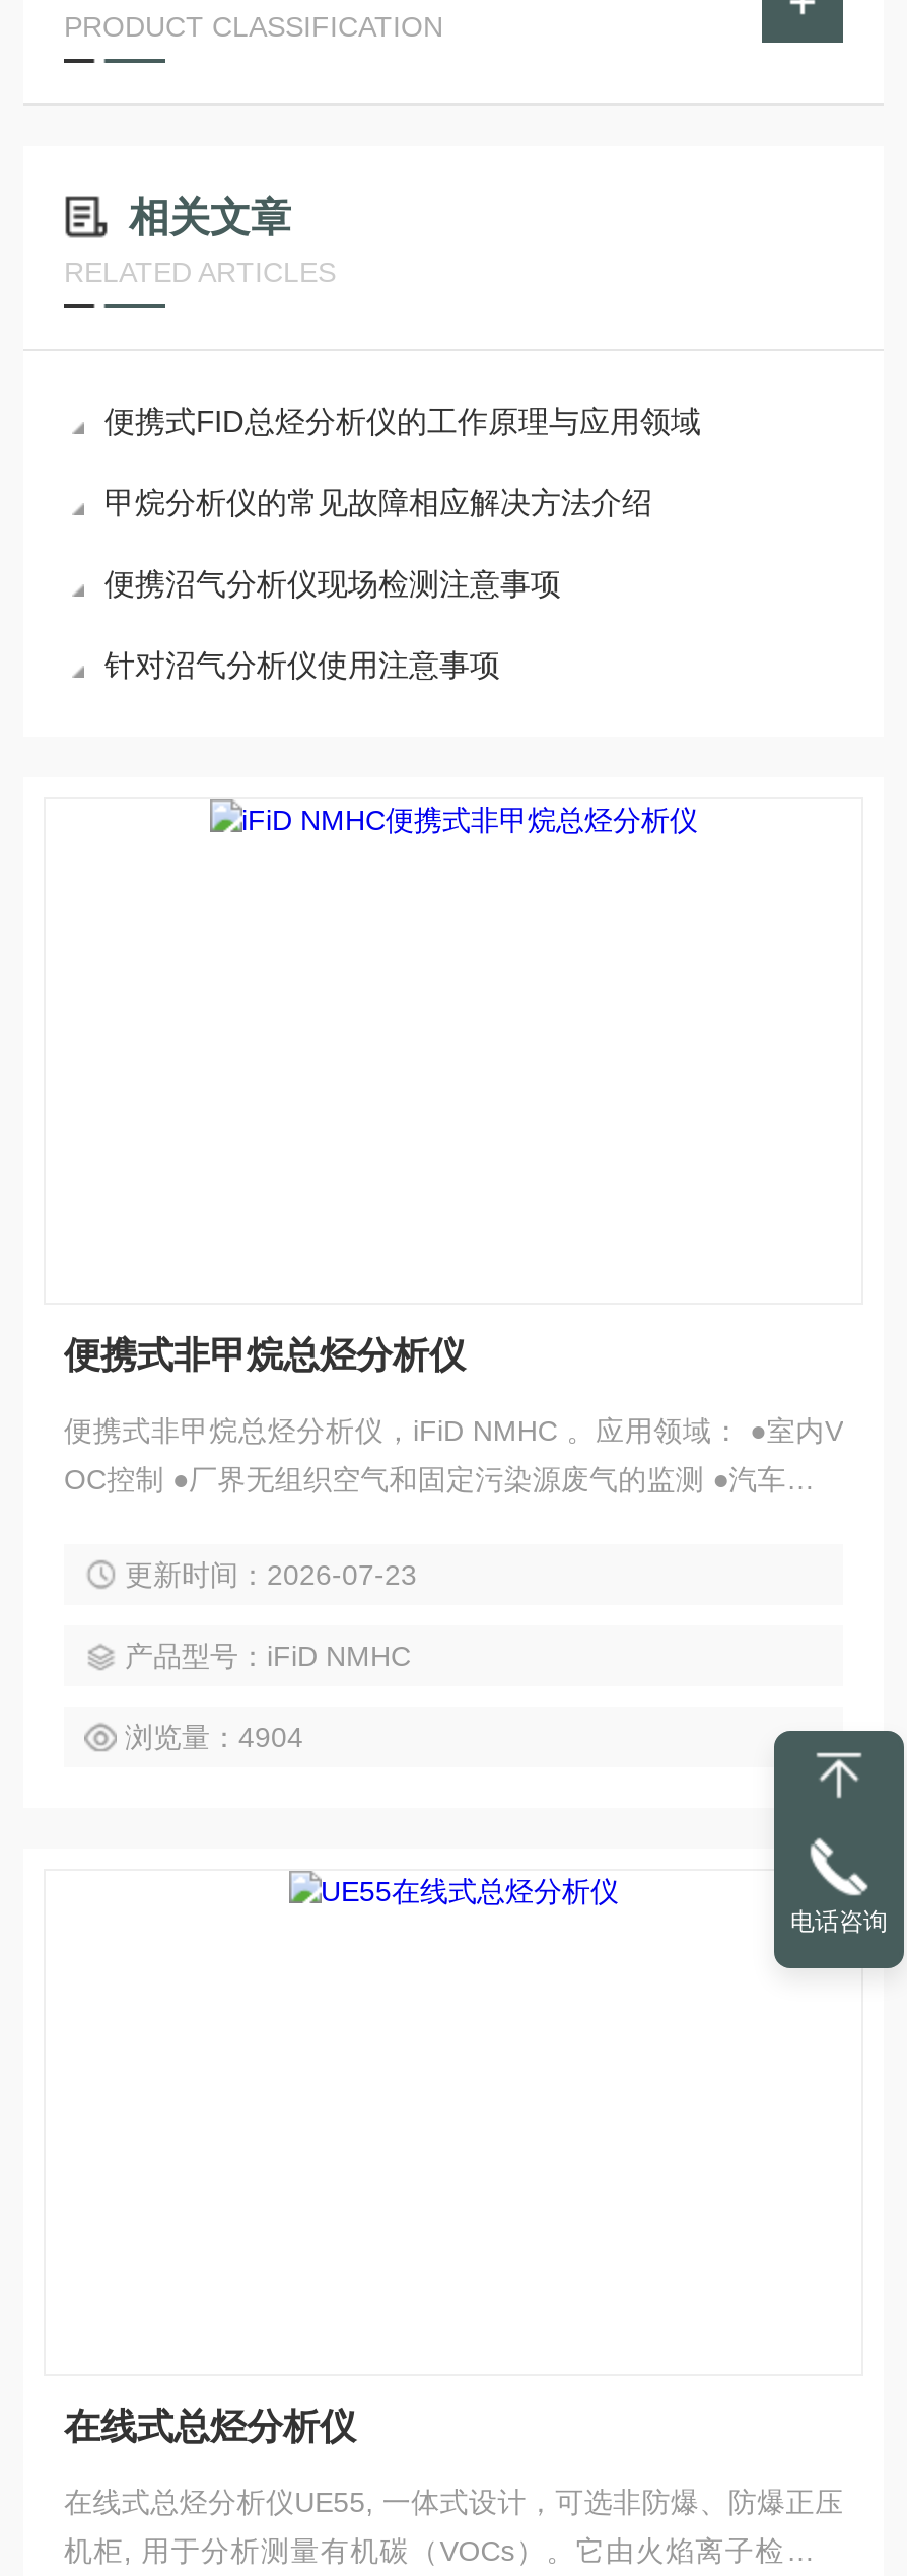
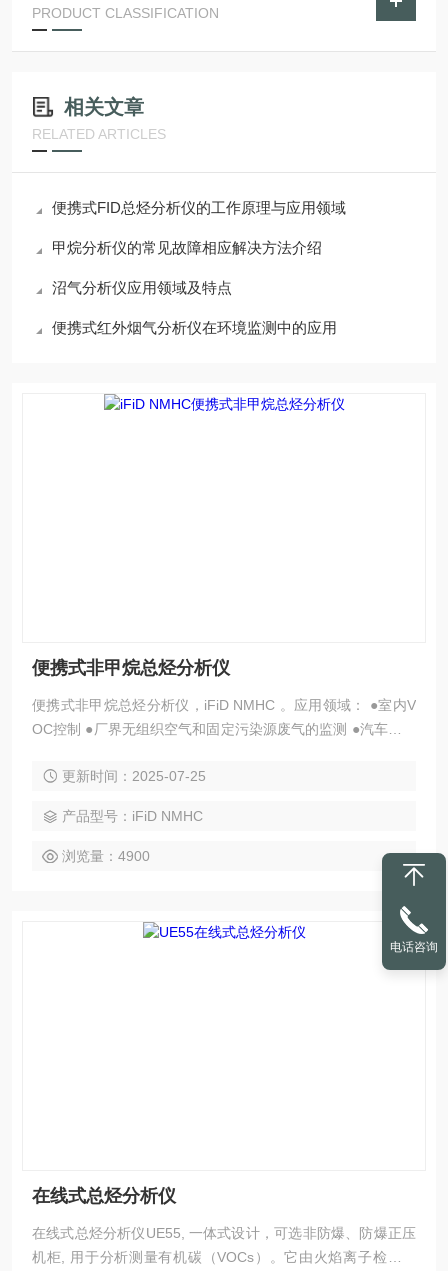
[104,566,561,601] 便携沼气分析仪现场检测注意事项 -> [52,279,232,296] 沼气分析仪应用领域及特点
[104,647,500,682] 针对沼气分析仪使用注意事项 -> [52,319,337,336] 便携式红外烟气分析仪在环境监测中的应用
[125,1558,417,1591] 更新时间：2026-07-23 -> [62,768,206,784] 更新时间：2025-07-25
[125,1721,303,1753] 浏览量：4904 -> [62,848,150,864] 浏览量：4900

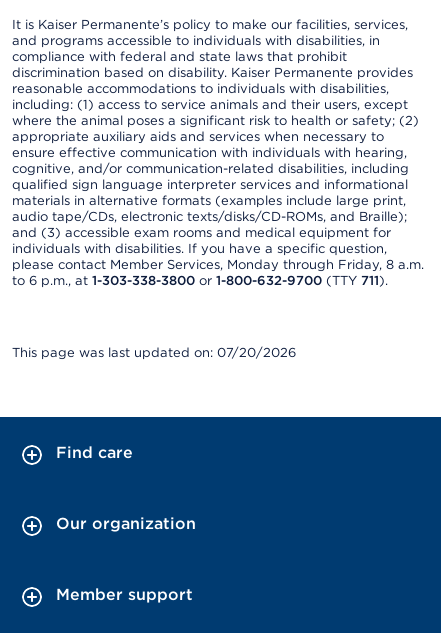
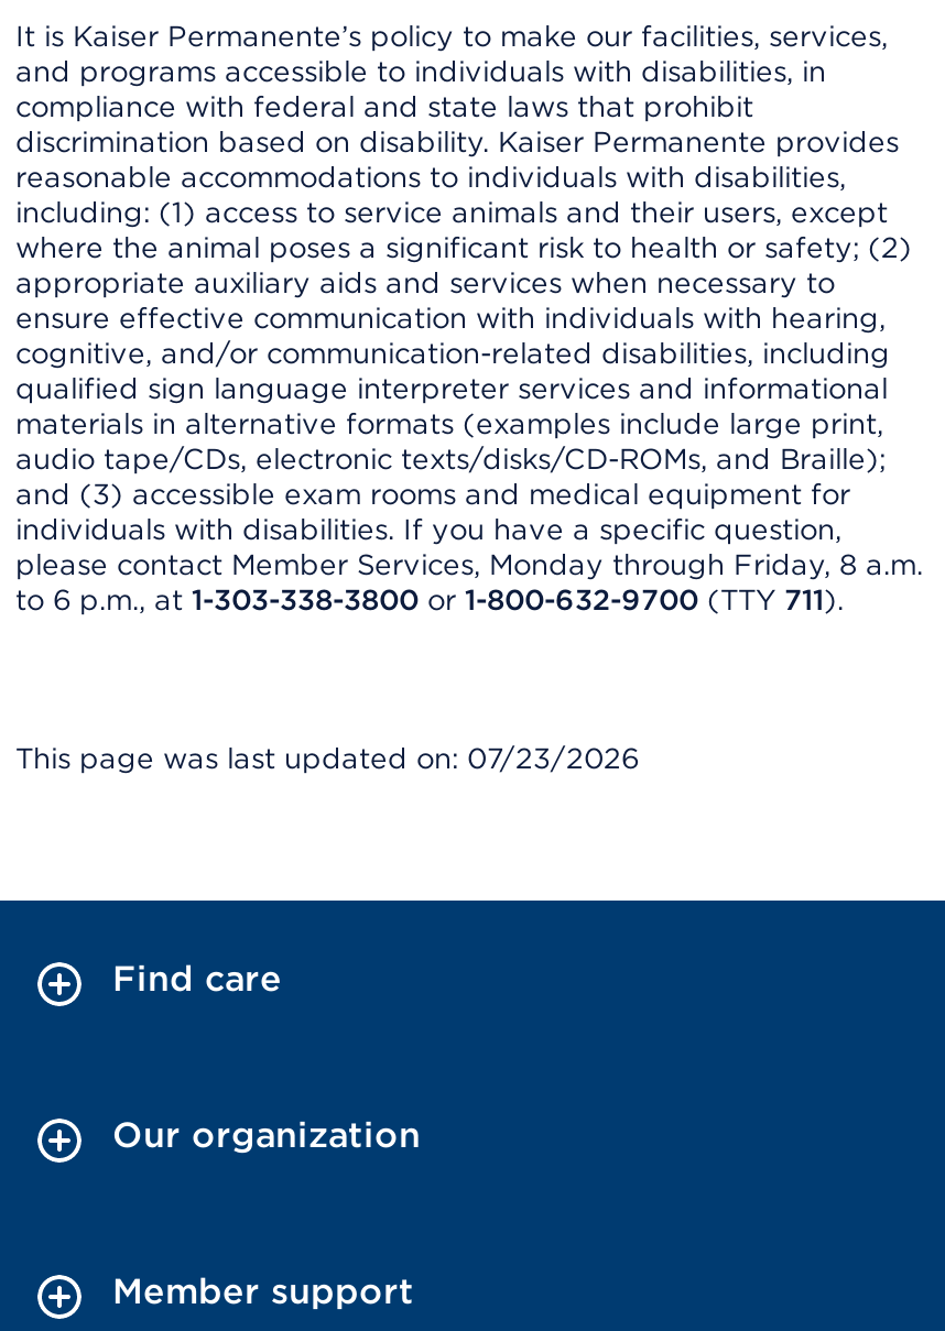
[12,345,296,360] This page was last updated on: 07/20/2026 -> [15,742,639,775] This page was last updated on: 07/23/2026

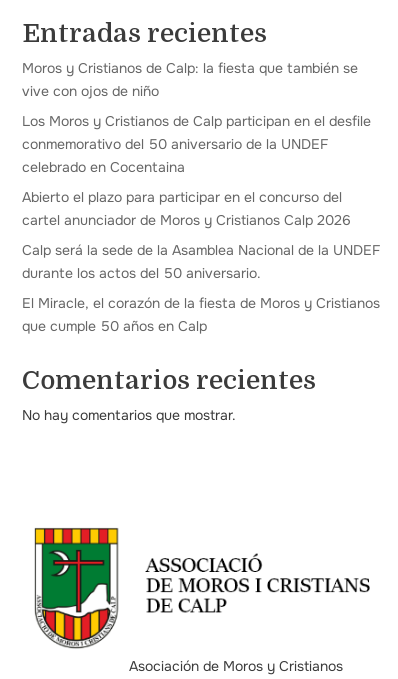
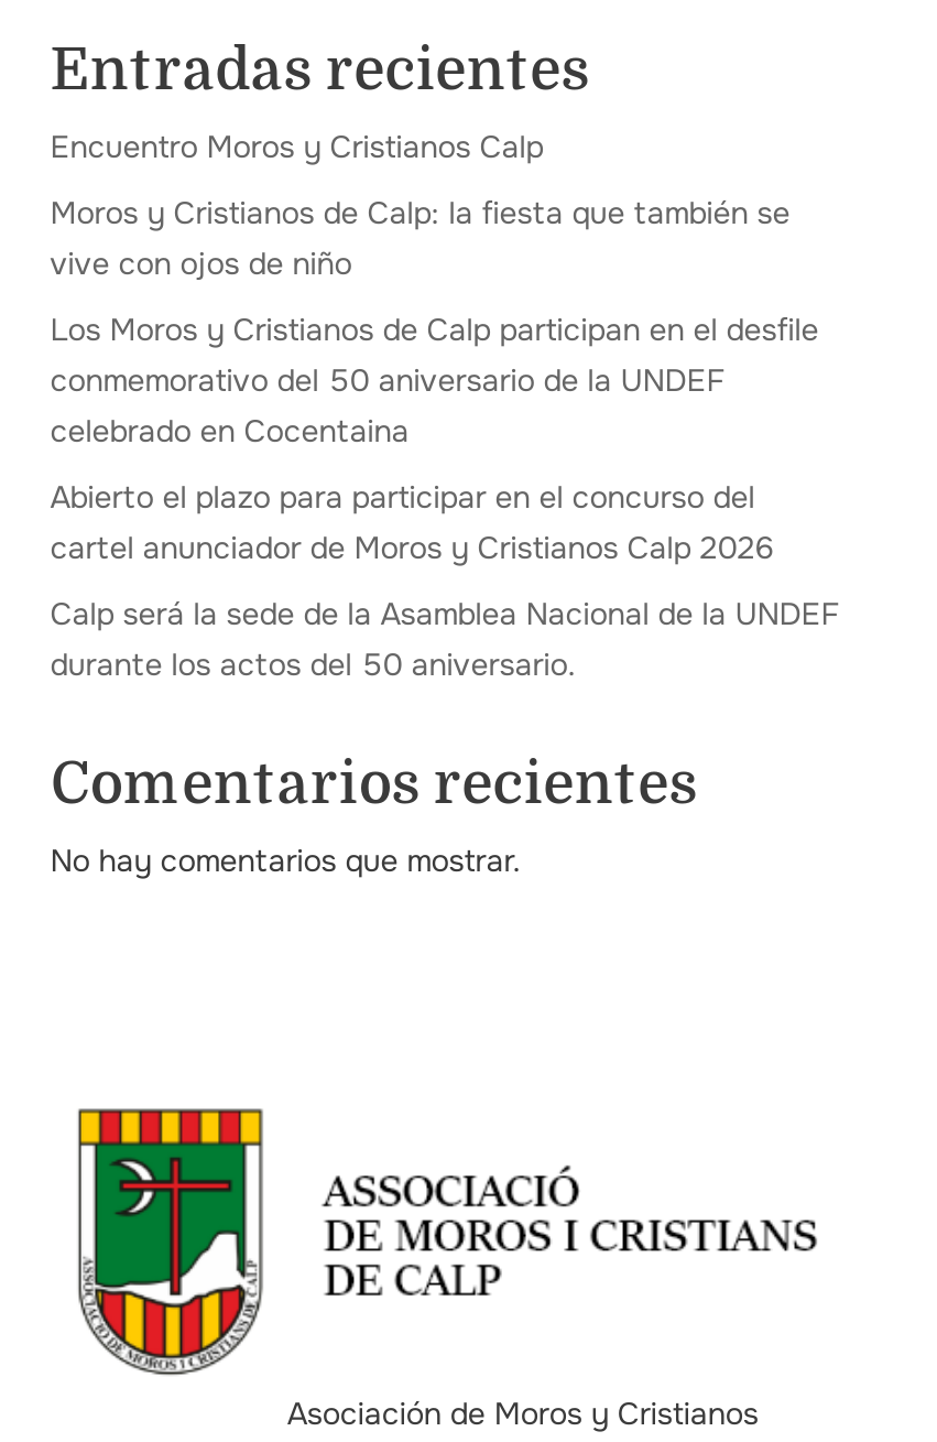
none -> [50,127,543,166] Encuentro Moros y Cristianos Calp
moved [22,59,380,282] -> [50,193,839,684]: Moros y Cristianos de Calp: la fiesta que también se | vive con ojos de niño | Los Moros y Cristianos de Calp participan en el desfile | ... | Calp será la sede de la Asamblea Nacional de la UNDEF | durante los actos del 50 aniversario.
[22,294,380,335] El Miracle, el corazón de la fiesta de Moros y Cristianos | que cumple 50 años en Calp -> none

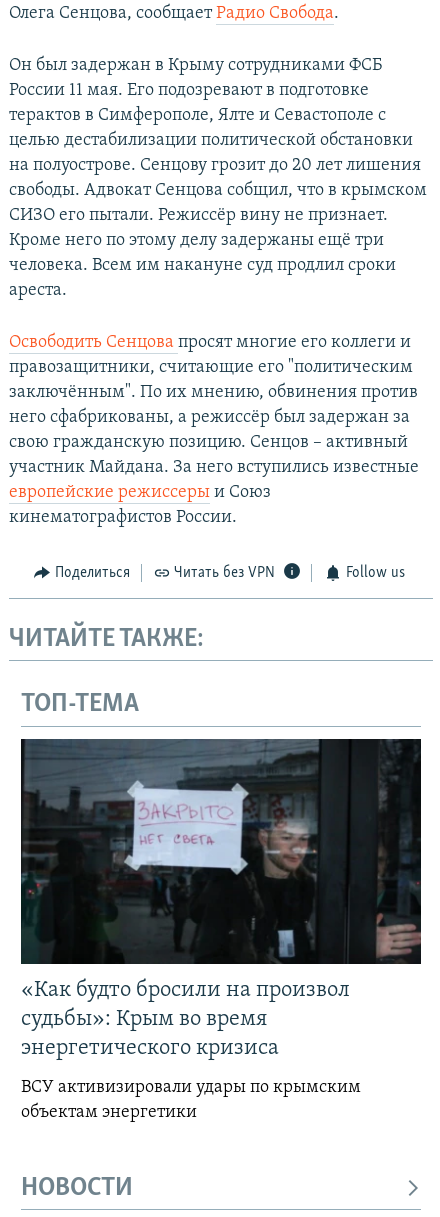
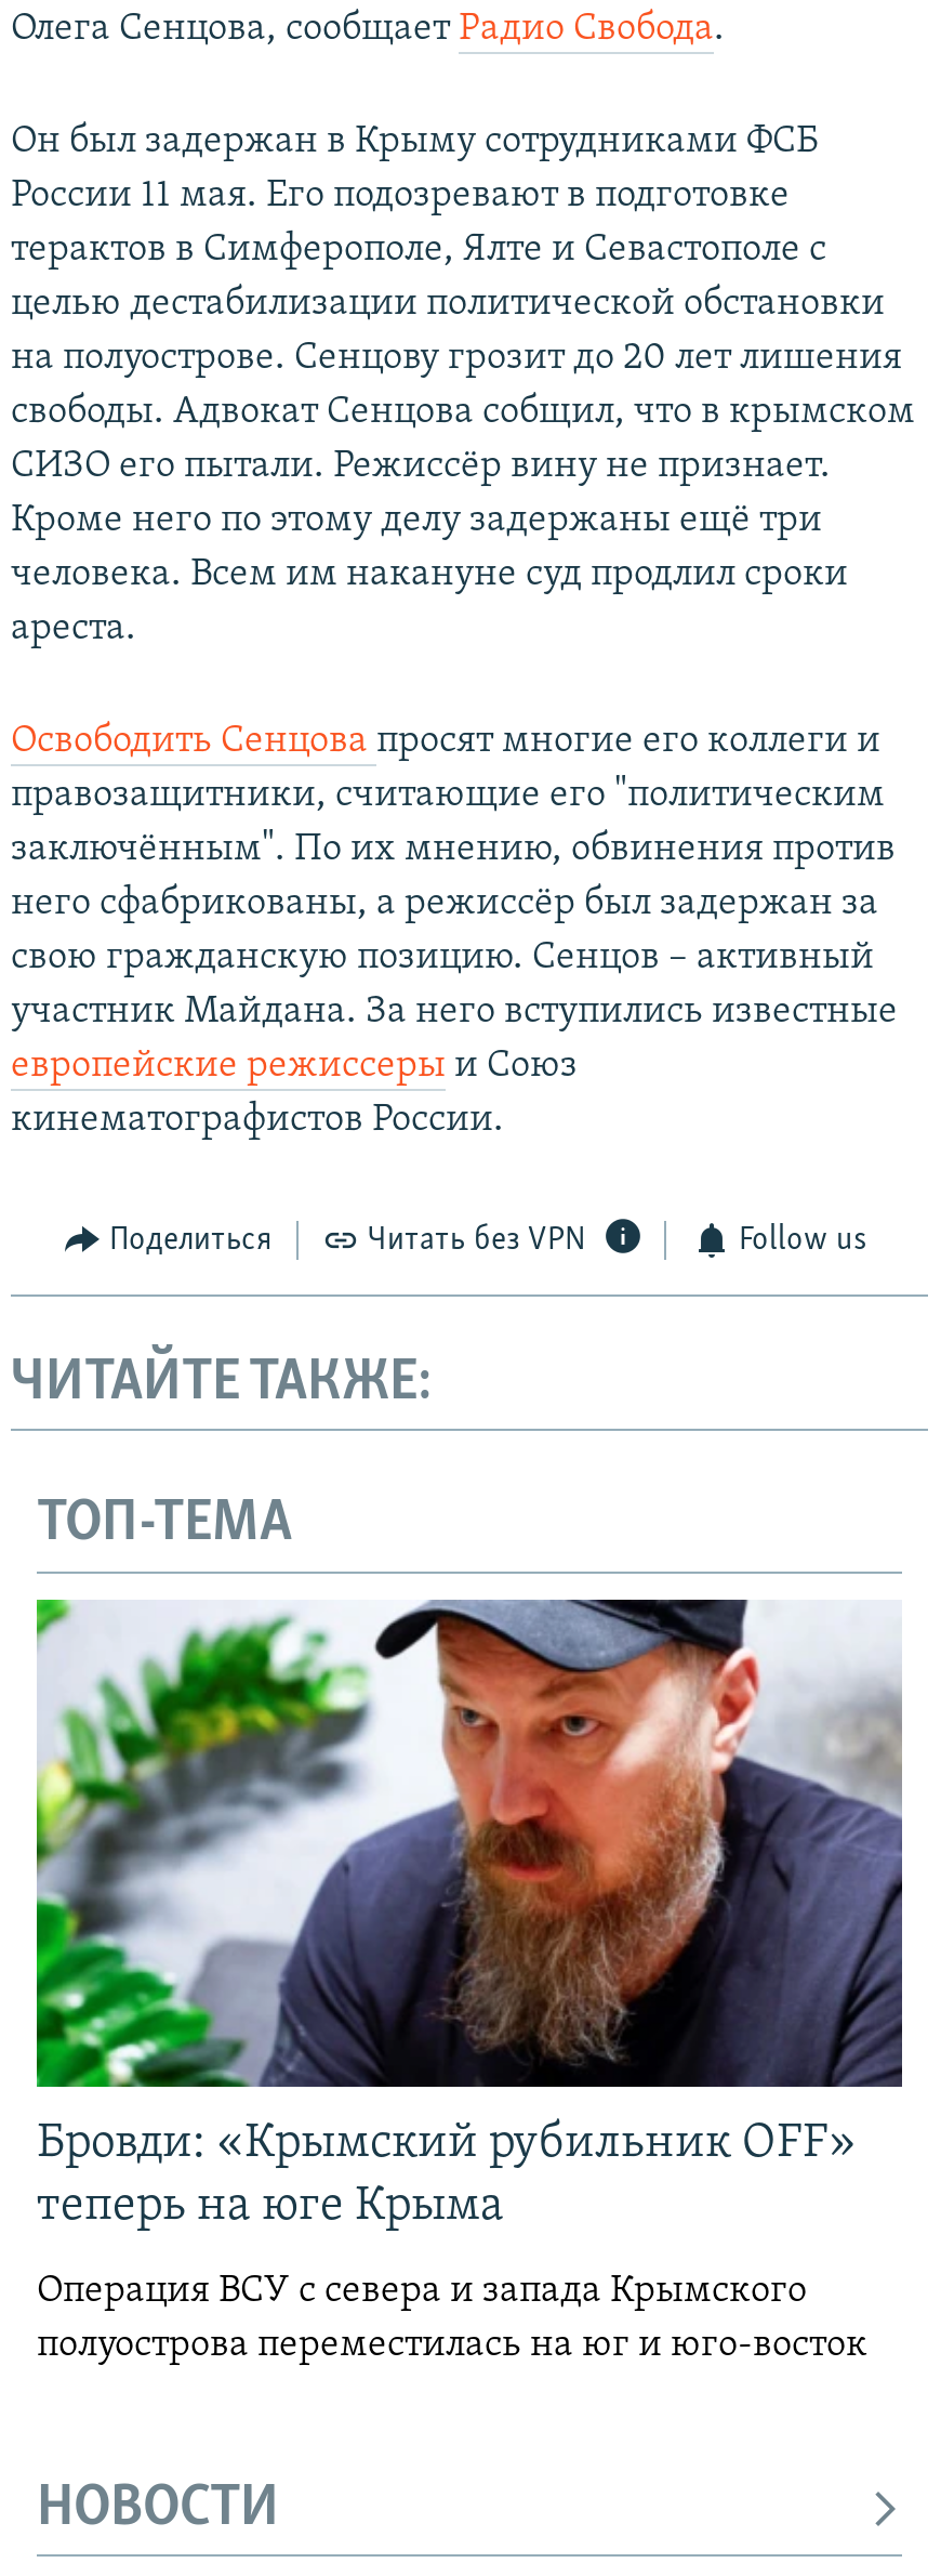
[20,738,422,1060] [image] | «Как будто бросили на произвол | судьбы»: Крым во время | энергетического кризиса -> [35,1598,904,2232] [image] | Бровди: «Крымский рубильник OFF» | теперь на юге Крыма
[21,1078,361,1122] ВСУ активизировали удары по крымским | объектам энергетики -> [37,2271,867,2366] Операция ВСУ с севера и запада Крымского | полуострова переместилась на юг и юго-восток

**WHAT IS BEING ASKED**
In the listing above, find the line with "[104,647,500,682] 针对沼气分析仪使用注意事项 ->" and the line with "none -> [50,127,543,166]". Copy exactly those lines and all between them, minus the images.

**REPLY TO THE TASK**
[104,647,500,682] 针对沼气分析仪使用注意事项 -> [52,319,337,336] 便携式红外烟气分析仪在环境监测中的应用
[125,1558,417,1591] 更新时间：2026-07-23 -> [62,768,206,784] 更新时间：2025-07-25
[125,1721,303,1753] 浏览量：4904 -> [62,848,150,864] 浏览量：4900

[12,345,296,360] This page was last updated on: 07/20/2026 -> [15,742,639,775] This page was last updated on: 07/23/2026

none -> [50,127,543,166] Encuentro Moros y Cristianos Calp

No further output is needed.